If you can find that Life article in particular (June 28, 1968), you will see how Dick's insight and pragmatism made these programs work. Dick never tooted his own horn, so it was only after his death that I found these articles and learned of the magnitude of what he had achieved. More than anyone else I know or have heard of, Dick was practical and hard-headed while also being an idealistic intellectual.
However, the "independent sector," as Dick called it--the part of a society that is neither for-profit nor governmental--did not take his lead, and the government stymied some of his efforts. In the case of the student-loan program, the federal government expanded eligibility to all students, not just the needy ones, and there was no way that Dick’s program could compete with such a huge middle-class entitlement. Dick disappeared from political view in the 1970s, except for two more books: De-Managing America (1976) and Healing America (1983).
In 1991, Critical Review was in desperate need of someone who could raise the small amount of money required for its survival. At just that moment, I found out about Dick through his article in the TLS, "New Work for Invisible Hands." The article pointed out that with the fall of the Berlin Wall, libertarians' 50-year crusade against central planning was no longer relevant. Dick asked: What is "the libertarian answer" to the unplanned, case-by-case, social-problem-centric government that we'd had in the West since the Progressive Era?
This was a question I'd been asking in Critical Review, too, and it was getting me into trouble with libertarians, who had their own answer: humanitarian government was immoral, even evil, because it violated the sacred property rights of the individual taxpayer.

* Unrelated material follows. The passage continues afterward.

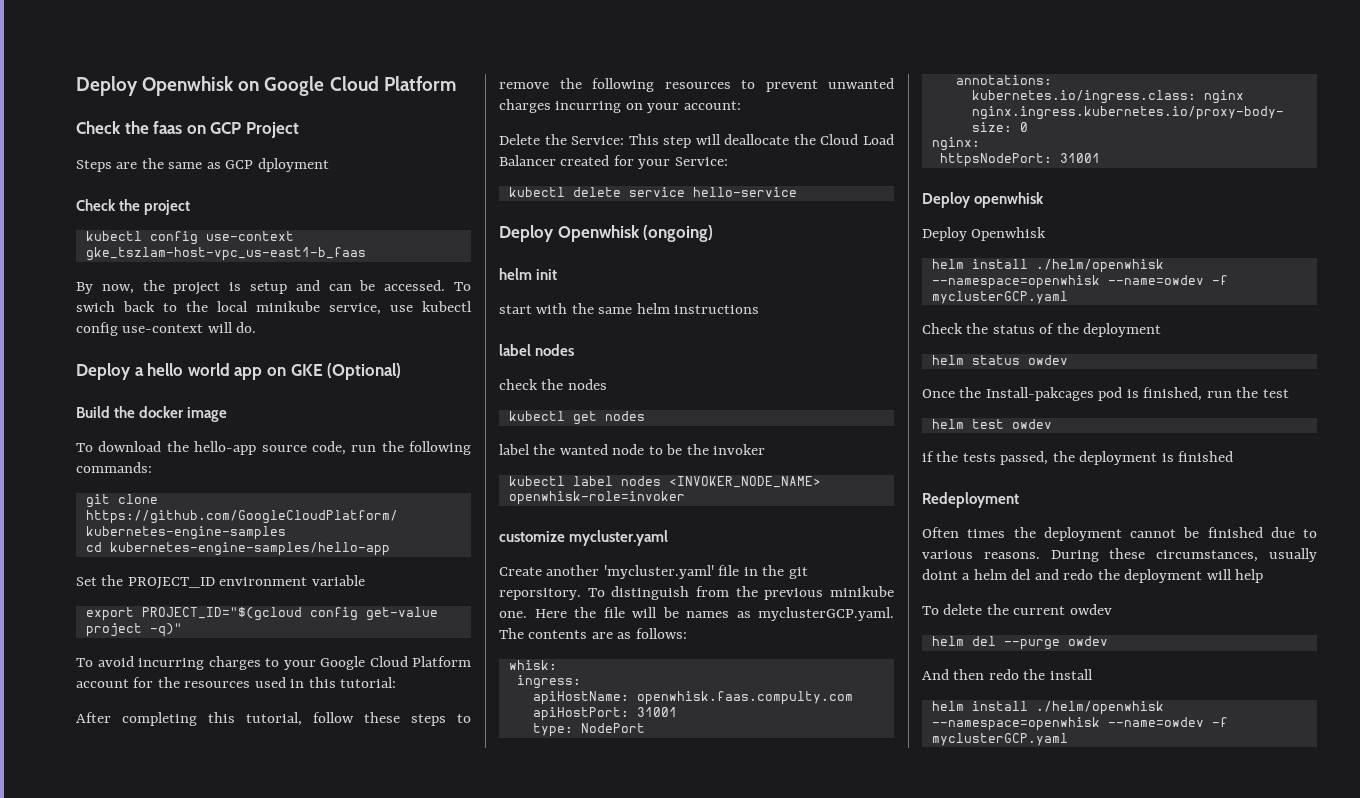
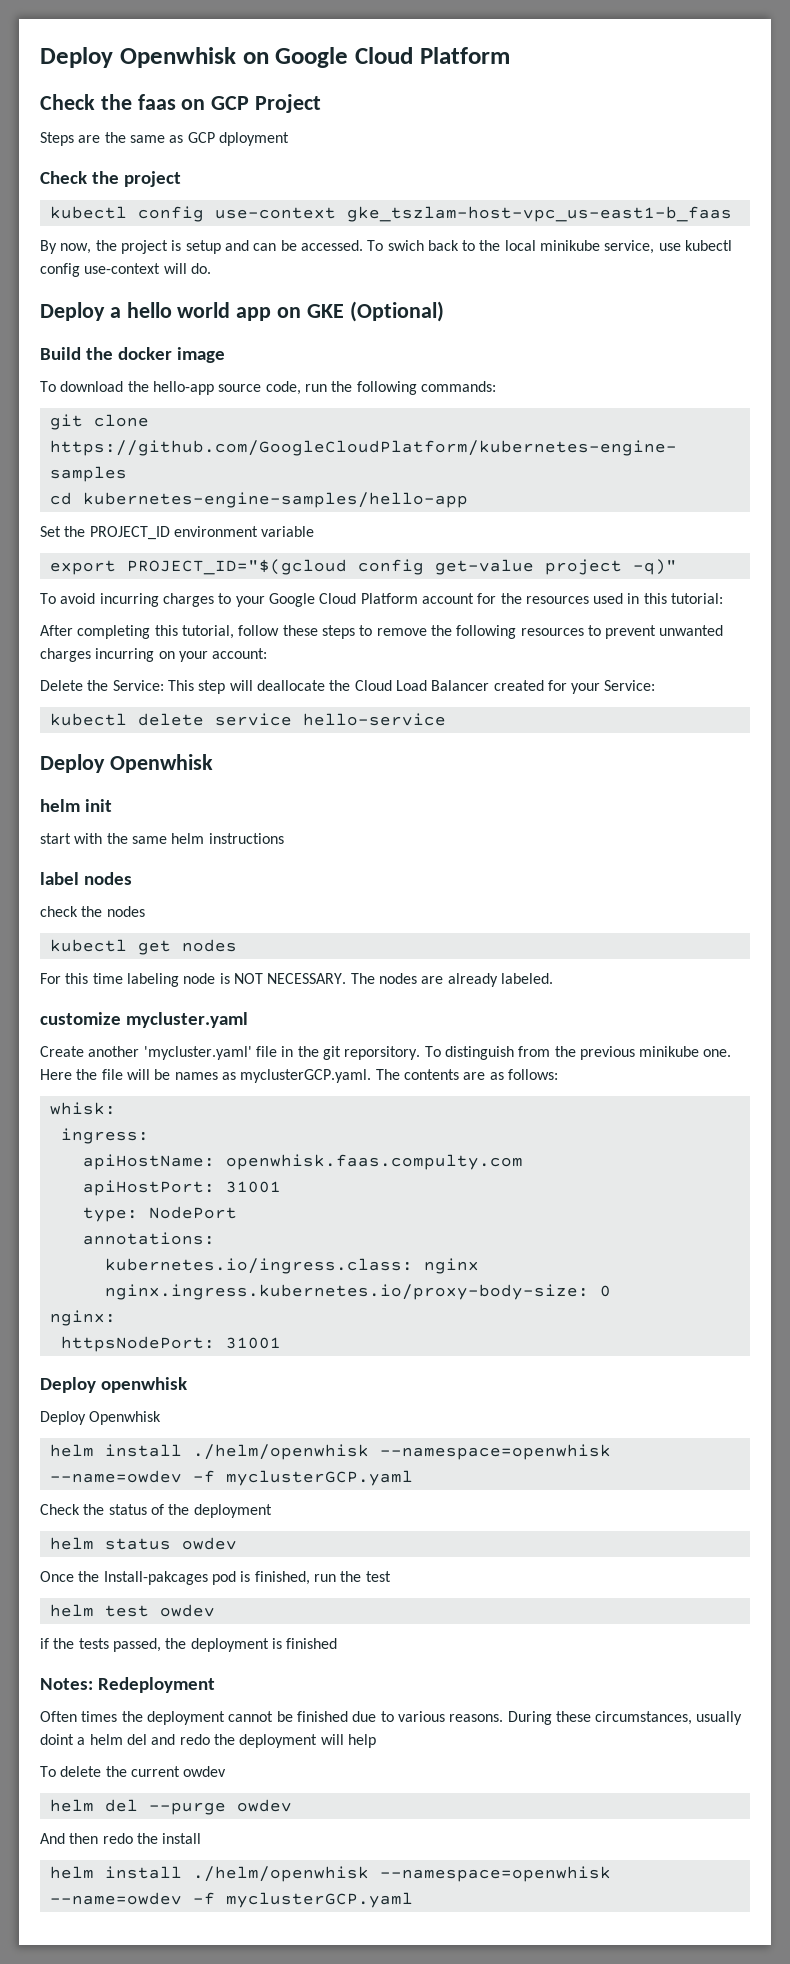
[643,225,714,242] (ongoing) -> (213, 763) none
[499,444,766,455] [508,476,821,488] [508,491,685,505] label the wanted node to be the invoker // kubectl label nodes <INVOKER_NODE_NAME> openwhisk-role=invoker -> [40,973,553,987] For this time labeling node is NOT NECESSARY. The nodes are already labeled.
(1234, 456) none -> [40,1678,93,1690] Notes:

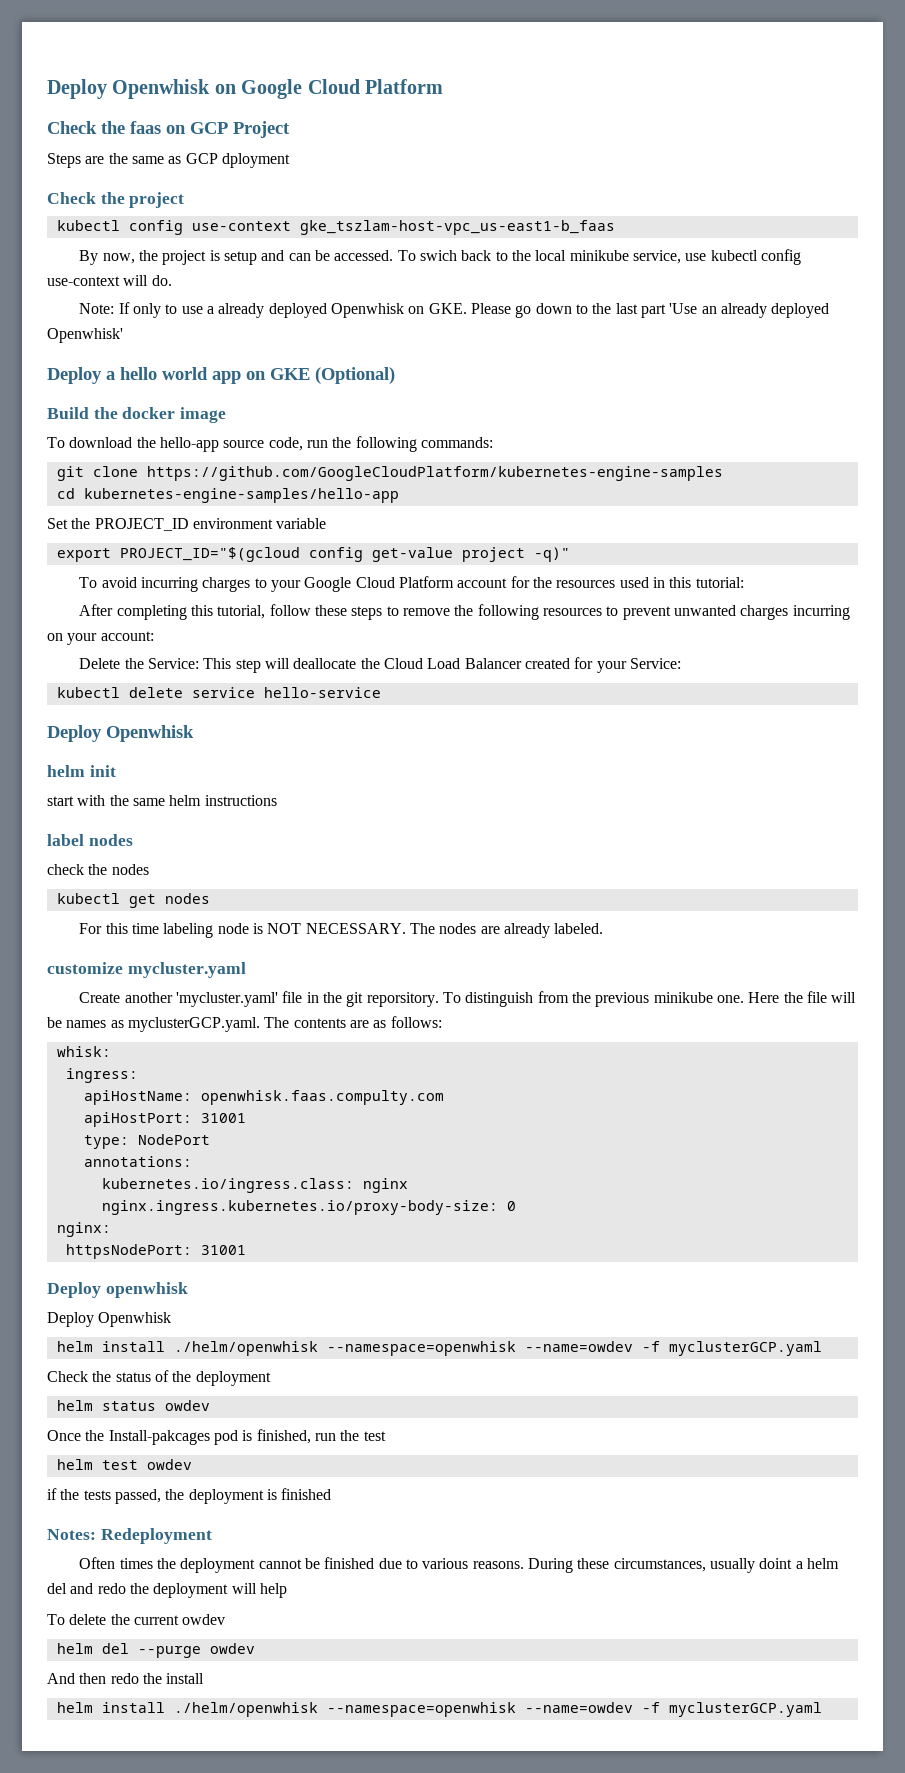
(211, 268) none -> [79,302,830,318] [47,328,123,343] // Note: If only to use a already deployed Openwhisk on GKE. Please go down to the last part 'Use an already deployed Openwhisk'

When Dick and I met, we hit it off immediately. We shared an interest in some of the libertarian criticisms of the efficacy of government action, but did not think "moral arguments" for capitalism adequately answered left-wing criticisms of it. We agreed that if libertarianism meant coal miners (or anyone else) starving as a matter of "man's rights," we wanted no part of it.
Together, Dick and I created the Critical Review Foundation (CRF), and Dick served for many years as its first president, doing all sorts of things for it that he never told me about. Our initial meeting had been in his hospital room after the first of several major surgeries over the years, but later I learned that as president of CRF, he had made many an arduous fundraising trip all across America. Through these efforts and the generosity of Dick's wife, Betty, Critical Review thrived, and CRF was able to start holding the summer seminars on “neo-libertarianism” that influenced so many future scholars and pundits. Some of you will remember meeting Dick and Betty at one of the seminar parties they threw at their glamorous West Village house.

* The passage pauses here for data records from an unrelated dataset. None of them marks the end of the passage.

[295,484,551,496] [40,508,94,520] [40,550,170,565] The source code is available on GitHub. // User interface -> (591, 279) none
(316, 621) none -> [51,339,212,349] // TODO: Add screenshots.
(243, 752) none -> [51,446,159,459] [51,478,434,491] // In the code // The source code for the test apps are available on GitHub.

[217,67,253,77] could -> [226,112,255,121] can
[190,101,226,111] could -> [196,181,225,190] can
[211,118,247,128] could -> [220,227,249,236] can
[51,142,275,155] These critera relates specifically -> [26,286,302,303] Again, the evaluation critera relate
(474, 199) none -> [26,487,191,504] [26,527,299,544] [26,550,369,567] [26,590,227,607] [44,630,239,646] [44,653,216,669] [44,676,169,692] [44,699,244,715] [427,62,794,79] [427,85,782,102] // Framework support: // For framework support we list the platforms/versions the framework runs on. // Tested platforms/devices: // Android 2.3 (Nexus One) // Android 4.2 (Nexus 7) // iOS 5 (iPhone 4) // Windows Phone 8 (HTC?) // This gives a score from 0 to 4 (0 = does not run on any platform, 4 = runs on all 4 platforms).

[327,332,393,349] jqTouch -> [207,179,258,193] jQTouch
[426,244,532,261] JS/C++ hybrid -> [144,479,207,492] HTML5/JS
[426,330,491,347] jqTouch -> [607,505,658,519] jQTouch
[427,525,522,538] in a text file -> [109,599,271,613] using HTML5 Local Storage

Even in a brief encounter, one could sense that Dick was a rare human being, genuinely kind-hearted, open minded, and delighted by new ideas. His friends included Saul Alinsky; the socialist economist Robert Heilbroner; the New Left chronicler Kirkpatrick Sale; and Betty Friedan. He never let politics get in the way of friendship, and in any event, many on the left admired his vision of a de-bureaucratized society.
Dick was a terrific friend to me, too. He was not merely smart and funny but wise and loyal, and I can't find a superlative for how much I learned from him—even, a little, how to write. (He was a master of the craft; see "The Power and Poverty of Libertarian Thought" in Critical Review vol. 6, no. 1, an expanded version of his 1991 TLS piece.)
Having first met Dick when he was in very fragile health, I thought I was prepared for his death. But I was wrong.